■ What is needed ■
From the listing below, tally the lines that include "left". Return only the total.

===

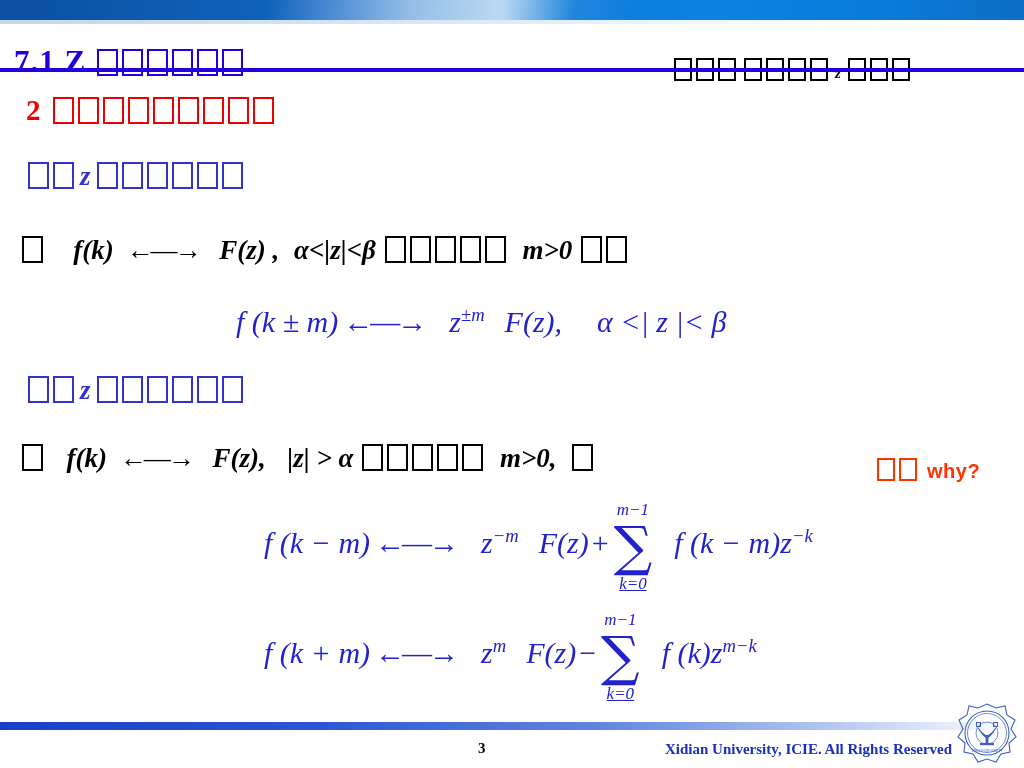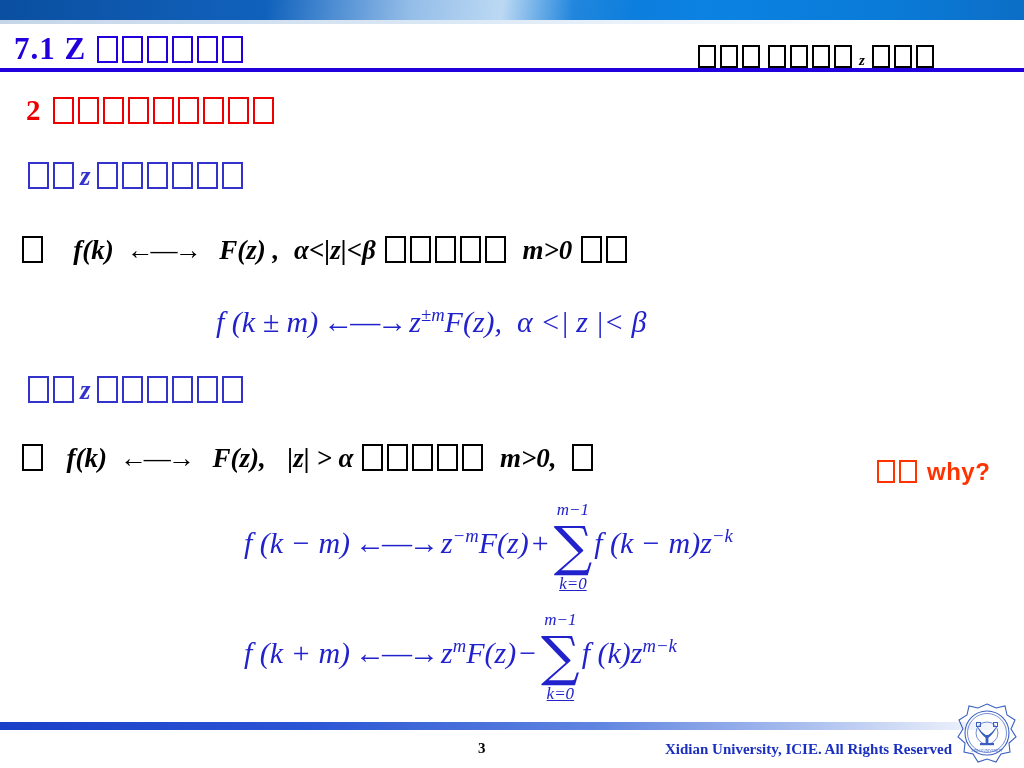--- a/index.html
+++ b/index.html
@@ -43,22 +43,22 @@
     width: 1024px; height: 4px;
     background: linear-gradient(90deg,
       rgba(150,180,215,0.55) 0%,
       rgba(175,205,235,0.45) 45%,
       rgba(255,255,255,0.0) 85%);
   }
 
   
   #header {
     position: absolute;
-    left: 0; top: 9px;
-    width: 918px; height: 48px; padding-left: 24px;
+    left: 0; top: 22px;
+    width: 918px; height: 48px;
   }
   #slide-title {
     position: absolute;
     left: 14px; top: 24px;
     font-family: "Liberation Serif", serif;
     font-weight: bold;
     font-size: 31px;
     color: #2200dd;
     letter-spacing: 1px;
     white-space: nowrap;
@@ -157,21 +157,21 @@
   }
 
   
   .formula {
     position: absolute;
     color: #2222cc;
     font-family: "Liberation Serif", serif;
     white-space: nowrap;
     line-height: 1;
   }
-  .formula i { font-style: italic; }
+  .formula i { font-style: italic; margin-left: 20px; }
   .formula .sup {
     font-size: 0.62em;
     vertical-align: super;
     font-style: italic;
   }
   .formula .op { font-style: normal; margin: 0 3px; }
   .formula .arr {
     font-style: normal;
     letter-spacing: -3px;
     margin: 0 5px;
@@ -225,21 +225,21 @@
     left: 244px; top: 635px;
     font-size: 30px;
   }
 
   #think-note {
     position: absolute;
     left: 875px; top: 458px;
     color: #ff3300;
     font-family: "Liberation Sans", sans-serif;
     font-weight: bold;
-    font-size: 24px;
+    font-size: 20px;
     white-space: nowrap;
     letter-spacing: 0.5px;
   }
 
   
   #footer-rule {
     position: absolute;
     left: 0; top: 722px;
     width: 1024px; height: 8px;
     background: linear-gradient(90deg,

===

■ Answer section ■
8